Practical Exercise: Designing secure agent architectures with appropriate access controls and monitoring for government applications.

Day 2: Advanced Threats and Implementation

Module 5: Emerging AI Threats (2 hours)

Learning Objectives:

  • Understand cutting-edge AI security threats.
  • Implement advanced detection and prevention techniques for these threats.
  • Design resilient AI systems to withstand sophisticated attacks.

Topics Covered:

LLM08: Vector and Embedding Weaknesses

  • Vulnerabilities in RAG systems and vector database security.
  • Embedding poisoning and similarity manipulation attacks.
  • Adversarial examples in semantic search.
  • Techniques for securing vector stores and implementing anomaly detection.

LLM09: Misinformation and Model Reliability

  • Detection and mitigation of hallucination in AI models.
  • Considerations for bias amplification and fairness.
  • Mechanisms for fact-checking and source verification.
  • Integration of content validation and human oversight.

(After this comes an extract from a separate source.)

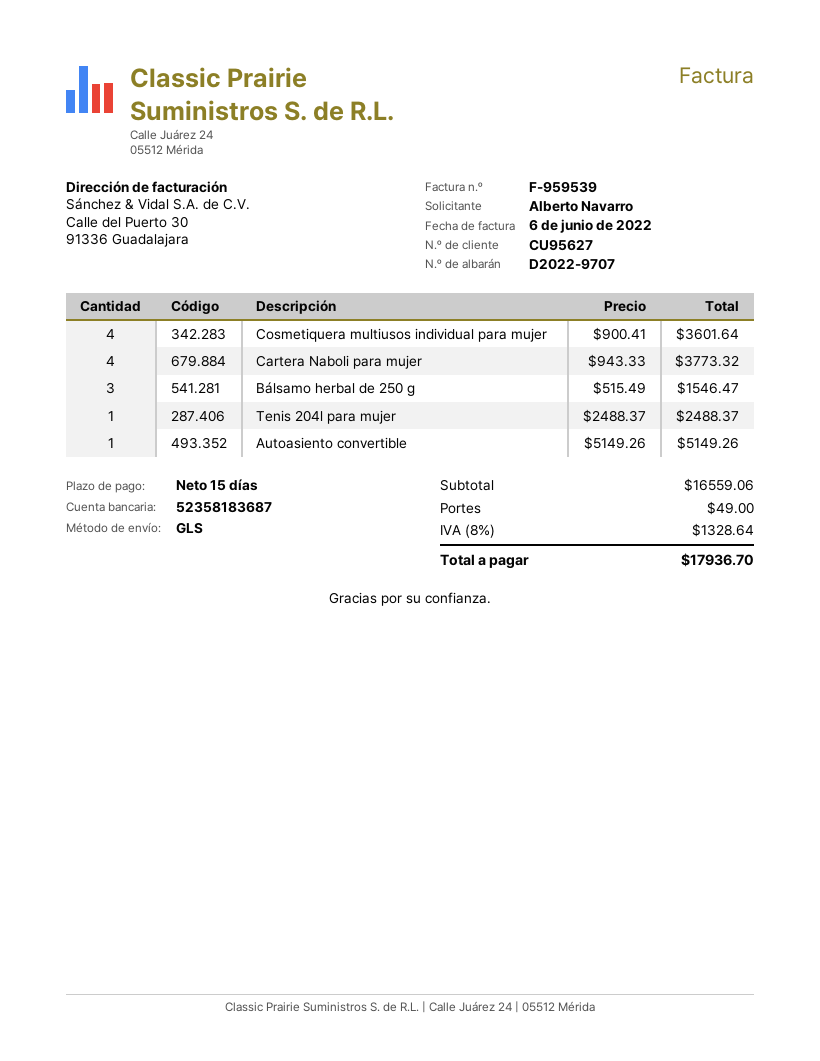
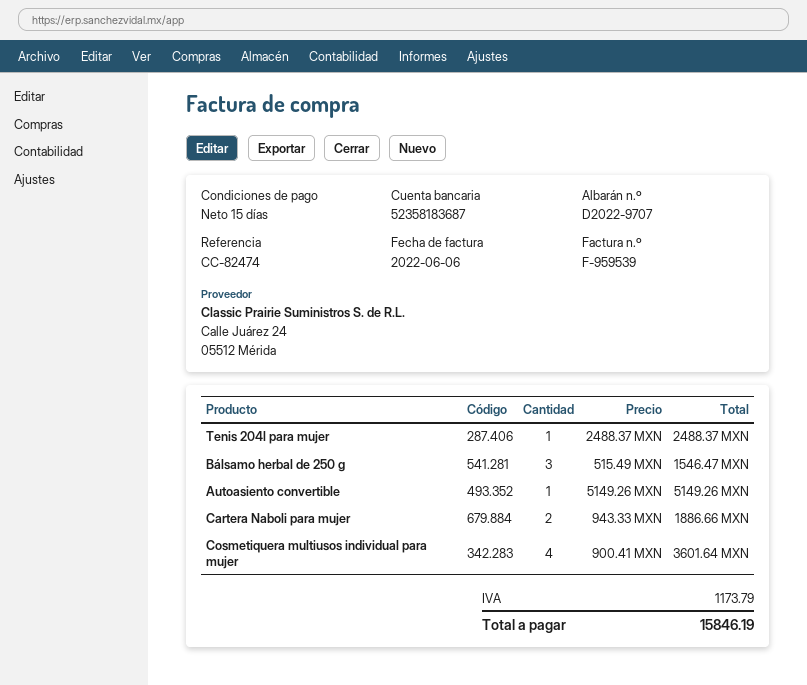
Cartera Naboli para mujer: 4 x 943.33 = 3773.32 -> 2 x 943.33 = 1886.66
shipping: 49.00 -> none
tax: 1328.64 -> 1173.79
total: 17936.70 -> 15846.19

LLM10: Unbounded Consumption

  • Risks of resource exhaustion and denial-of-service attacks.
  • Strategies for rate limiting and resource management.
  • Cost optimization and budget controls.
  • Performance monitoring and alerting systems.

Practical Exercise: Building a secure RAG pipeline with vector database protection and hallucination detection for government applications.

Module 6: Agentic AI Security (2 hours)

Learning Objectives:

  • Understand the unique security challenges posed by autonomous AI agents.
  • Apply the OWASP Agentic AI taxonomy to real-world systems for government use.
  • Implement security controls in multi-agent environments.

Topics Covered:

  • Introduction to Agentic AI and autonomous systems.
  • OWASP Agentic AI Threat Taxonomy, covering Agent Design, Memory, Planning, Tool Use, and Deployment.
  • Security risks in multi-agent system coordination.
  • Attacks involving tool misuse, memory poisoning, and goal hijacking.
  • Strategies for securing agent communication and decision-making processes.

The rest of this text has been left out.